Aquí o allá, mi hermano, seguimos juntos, seguimos juntos y unidos, en la misma herida, en la misma vida, la misma muerte. En la misma huella.

Pablo Cingolani
Antaqawa, 2 de noviembre de 2018, 0:30 am


[1][1] Guardo la estampita sellada (con bendición eclesiástica) de la santa que me regalaste cuando nos conocimos en mi billetera junto a un calendario de 1984 con la foto del general Perón. La he tomado en mis manos y no puede evitarme, por vos, por mí, por todos nosotros, transcribir la oración que está escrita detrás de la imagen. Dice así: “Oh Dios dador de todos los bienes, que en vuestra sierva Bárbara juntasteis a la flor de la virginidad la palma del martirio; por su intersección elevad junto a Ti nuestras almas por medio de la caridad, para que apartados por Tu protección de todo peligro, alcancemos la gloria eterna. Por Jesucristo, Nuestro Señor.
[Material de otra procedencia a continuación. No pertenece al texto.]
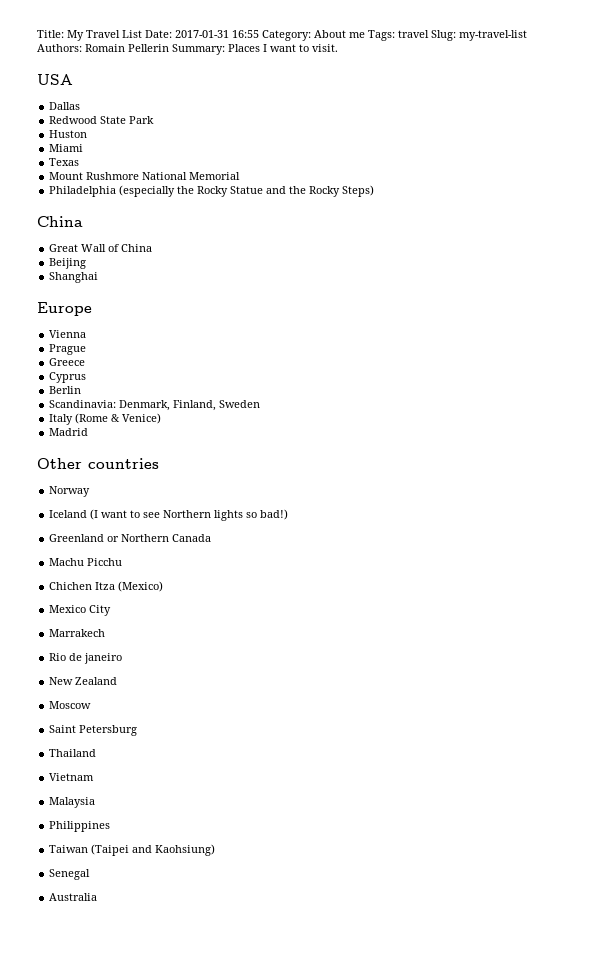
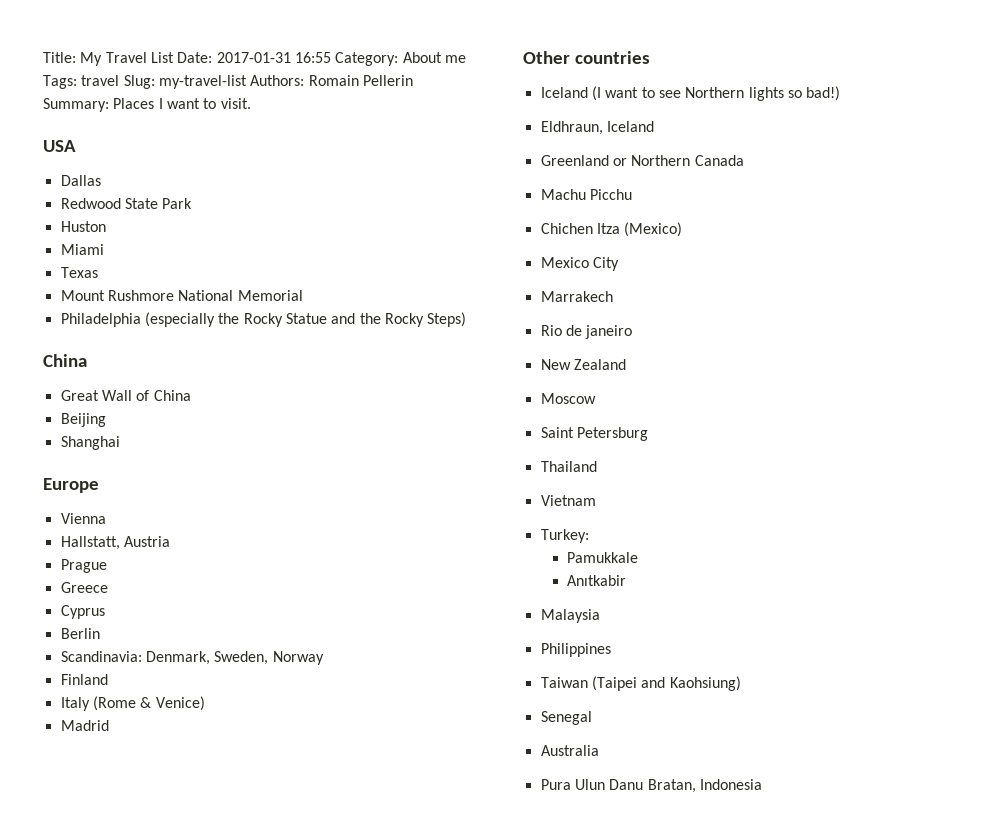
(87, 334) none -> [60,536,170,550] // Hallstatt, Austria
[173,400,261,411] Finland, Sweden -> [214,651,324,665] [60,674,108,685] Sweden, Norway // Finland
[49,486,91,497] // Norway -> (650, 57) none
(289, 514) none -> [540,121,654,135] // Eldhraun, Iceland
(95, 777) none -> [540,529,589,543] [566,552,638,563] [566,575,626,586] // Turkey: // Pamukkale // Anıtkabir
(98, 897) none -> [540,779,762,793] // Pura Ulun Danu Bratan, Indonesia

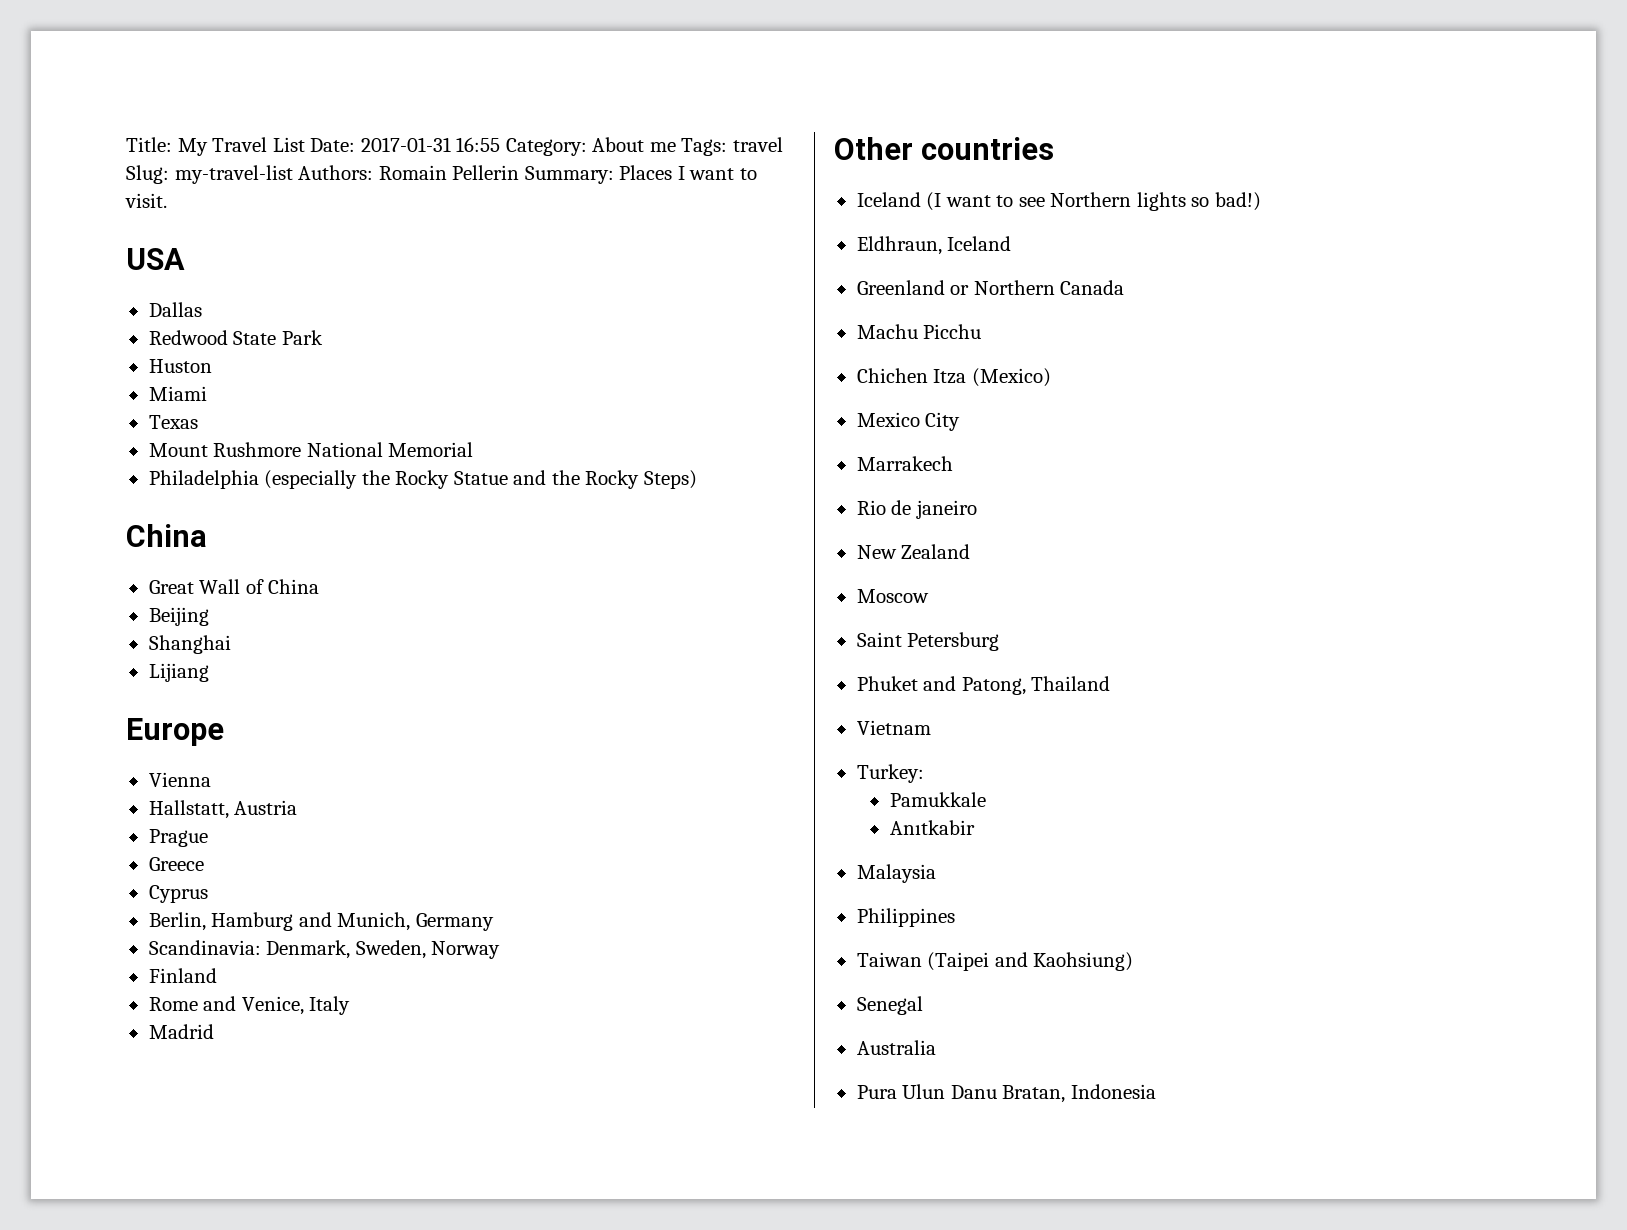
(120, 443) none -> [148,663,209,682] // Lijiang
[60,628,100,639] Berlin -> [148,912,494,931] Berlin, Hamburg and Munich, Germany
[60,696,205,711] Italy (Rome & Venice) -> [148,996,351,1015] Rome and Venice, Italy
(648, 434) none -> [856,676,1026,695] Phuket and Patong,

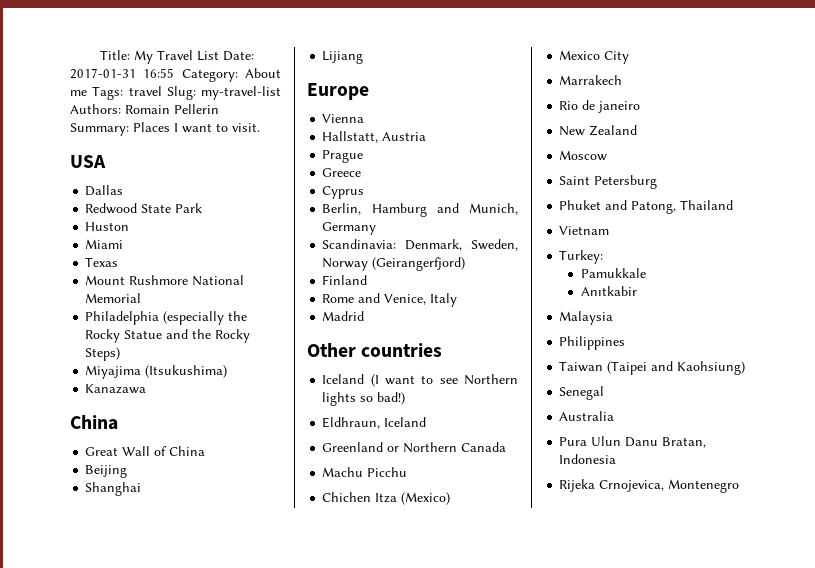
(697, 479) none -> [85,365,228,379] [85,384,147,394] // Miyajima (Itsukushima) // Kanazawa
(501, 950) none -> [372,257,466,271] (Geirangerfjord)
(1156, 1091) none -> [559,479,740,493] // Rijeka Crnojevica, Montenegro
Así sea”. Hay una poética en la fe que es irresistible. También tengo cerca de mí, lo puede tocar con mi mano, el rosario de cuentas de metal que me regalaste cuando hice mi primera expedición a la selva. Aguantó en mi cuello cuarenta días de travesía –no es metáfora: es real, cuarenta días calendarios- y el día que cedió y se volcó a la tierra, cayó la lluvia más colosal que te pudieras imaginar. Yo sentí la señal que luego, el Segundino, el yatiri de San Fermín, confirmó: no sigan por el río, van a morir. Le hicimos caso. Tu rosario me salvó la vida.